The two stats are: mean and median
all_grades: dictionary of grades with the following keys and values
key: alphabetic string, student first name
value: list of non-negative integers (student grades)
Returns: dictionary of grade stats (I'm using an empty dict "average_grades")
key: alphabetic string, student first name (same as key in all_grades) value: decimal - average of grades in the input parameter
THE GOAL: all_grades({'ann': [70, 90, 100], 'bob': [75, 95]}) will return {'ann': (86.6, 90.0), 'bob': (85.0, 85.0)}
I'm able to parse through all_grades and get the median and mean of the list, but am having trouble appending the key as well as the tuple to the new list.
What I have so far:
average_grades = {}
for key, val in all_grades.items():
x = statistics.mean(val)
y = statistics.median(val)
average_grades.append(key, x, y)
print(average_grades)
i think you want
average_grades = {}
for key, val in all_grades.items():
x = statistics.mean(val)
y = statistics.median(val)
average_grades[key]=[x,y]
print(average_grades)
You can use dict comprehension.
Note : All you needed was using average_grades.update({key: [x, y]})
instead of append
since, you did not have the key present in the dict
already.
As a generic example, if you have some keys and values, you can create a dictionary using a dict comprehension in a single line.
dict((key, val) for key, val in zip(keys, vals))
The one line dict comprehension in your case would look like this:
dict((key, [statistics.mean(val), statistics.median(val)]) for key, val in all_grades.items())
keys = list('abcdef')
vals = np.arange(6).tolist()
print('keys: {}'.format(keys))
print('vals: {}'.format(vals))
d = dict((key, val) for key, val in zip(keys, vals))

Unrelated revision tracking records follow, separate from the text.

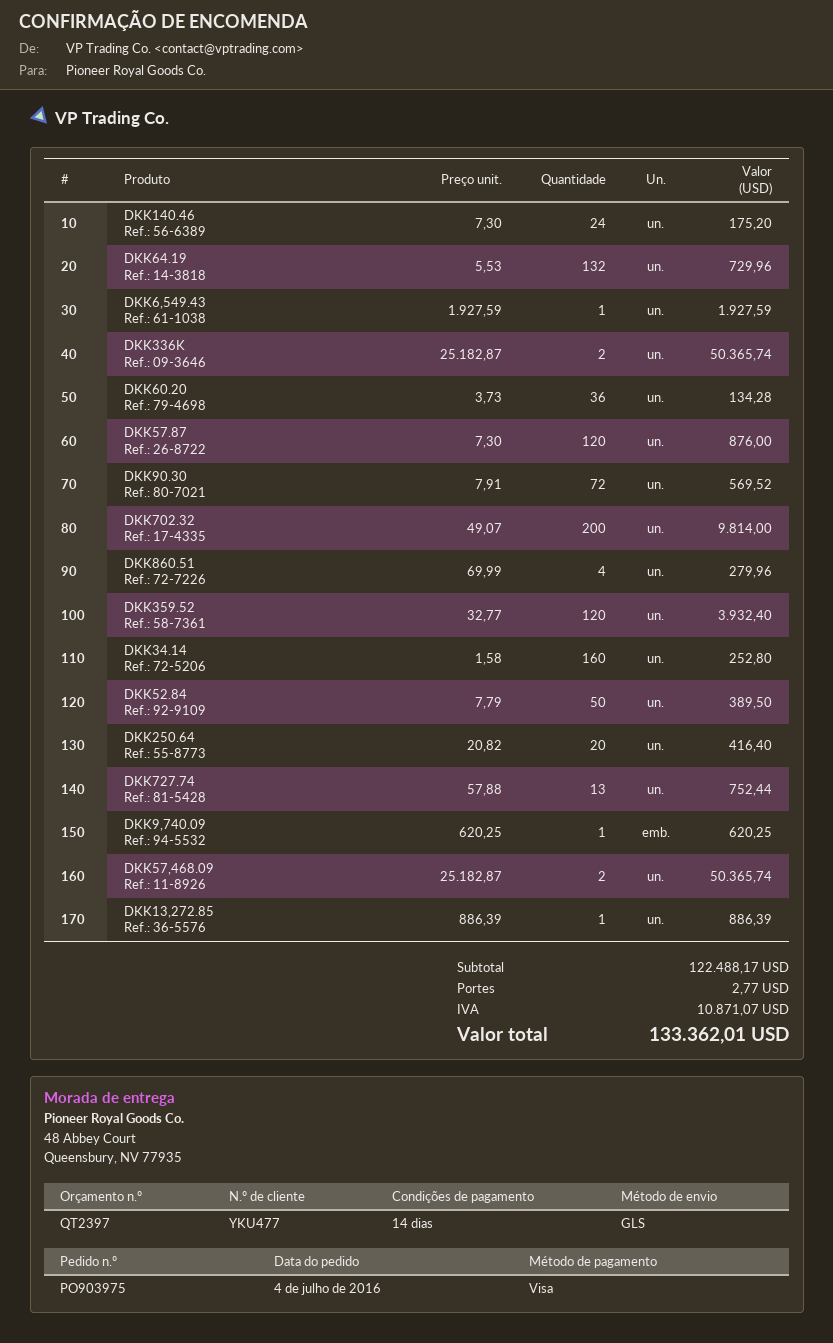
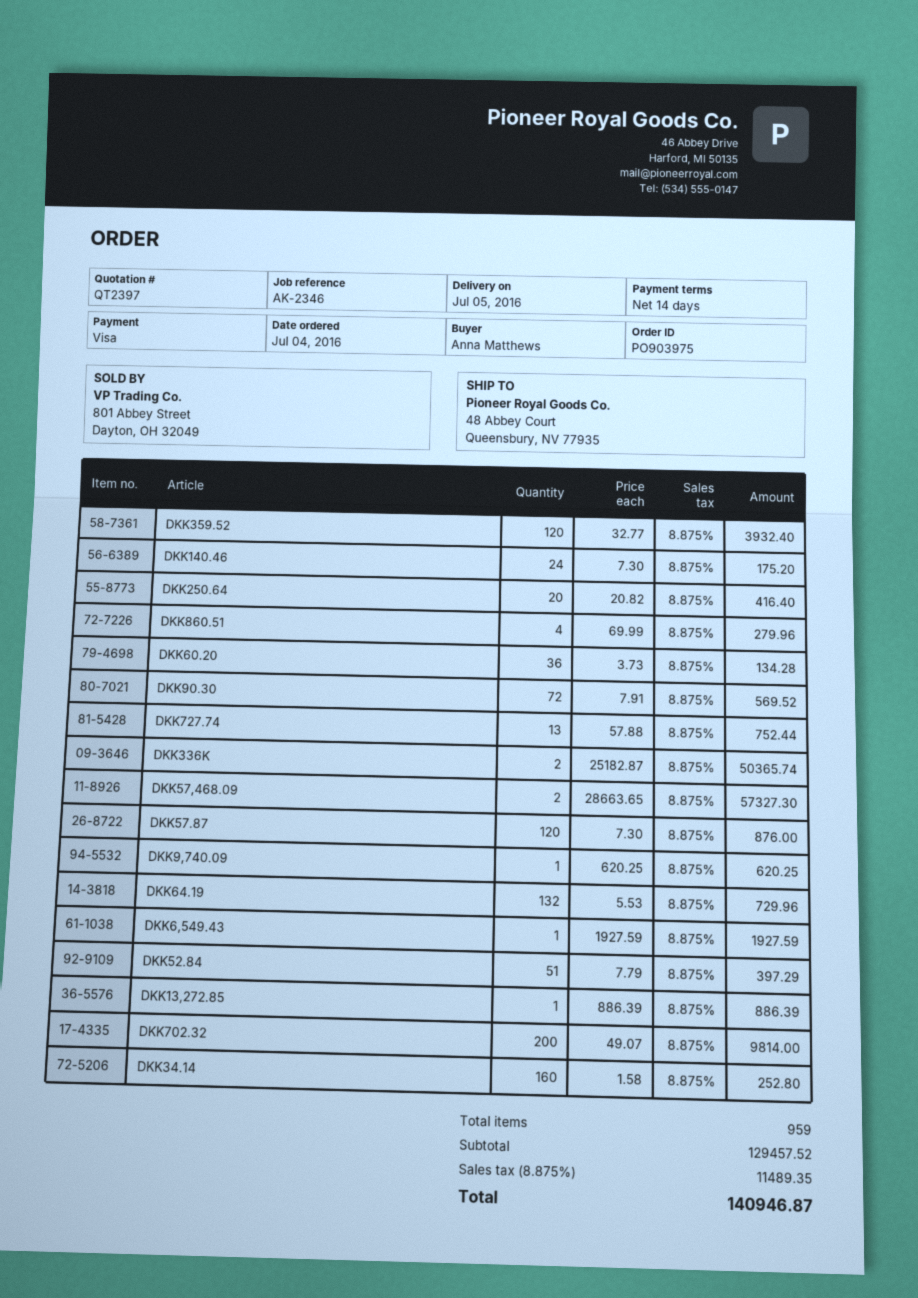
DKK52.84: 50 x 7.79 = 389.50 -> 51 x 7.79 = 397.29
DKK57,468.09: 2 x 25182.87 = 50365.74 -> 2 x 28663.65 = 57327.30
subtotal: 122488.17 -> 129457.52
shipping: 2.77 -> none
tax: 10871.07 -> 11489.35
total: 133362.01 -> 140946.87

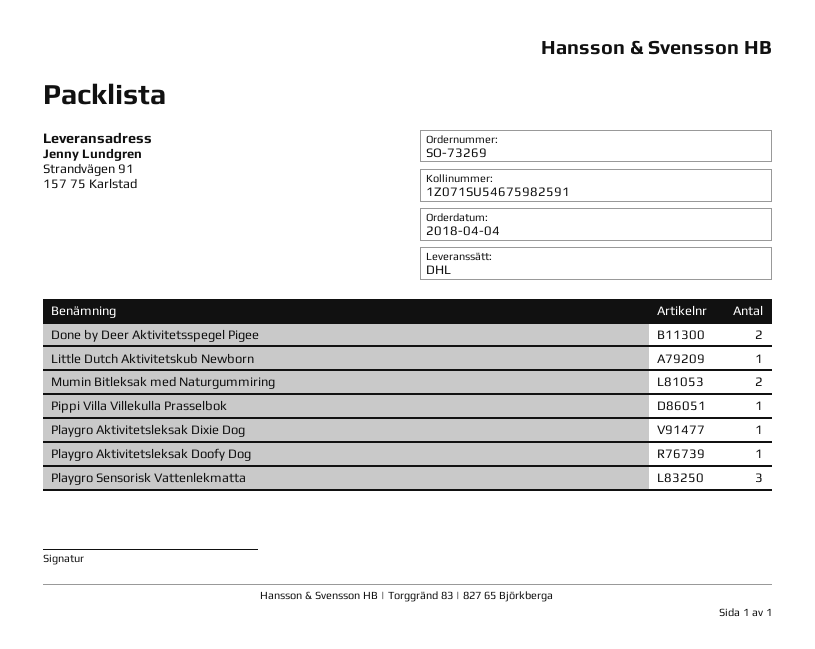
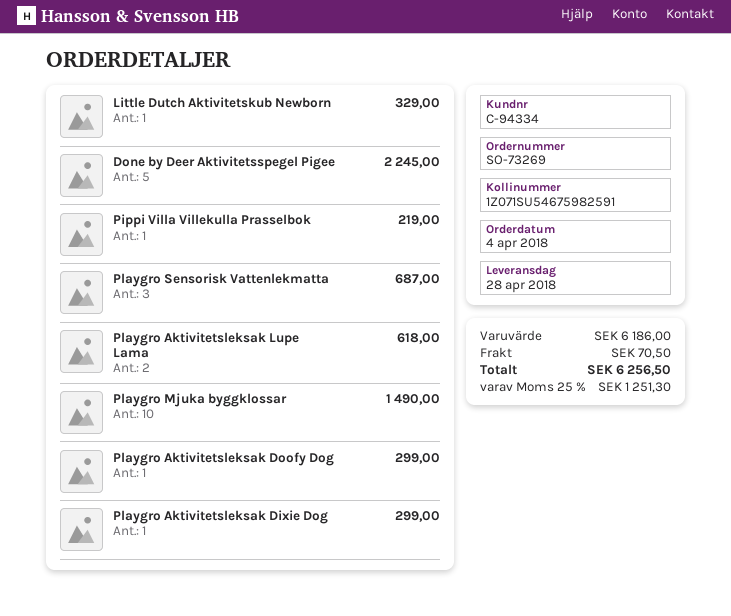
Done by Deer Aktivitetsspegel Pigee: 2 -> 5
Mumin Bitleksak med Naturgummiring: 2 -> none
Playgro Aktivitetsleksak Lupe Lama: none -> 2
Playgro Mjuka byggklossar: none -> 10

print('Dict: \n{}'.format(d))
Output :
keys: ['a', 'b', 'c', 'd', 'e', 'f']
vals: [0, 1, 2, 3, 4, 5]
Dict:
{'a': 0, 'b': 1, 'c': 2, 'd': 3, 'e': 4, 'f': 5}
All you needed was using average_grades.update({key: [x, y]})
instead of append
since, you did not have the key present in the dict
already.
average_grades = {}
for key, val in all_grades.items():
x = statistics.mean(val)
y = statistics.median(val)
average_grades.update({key: [x, y]})
print(average_grades)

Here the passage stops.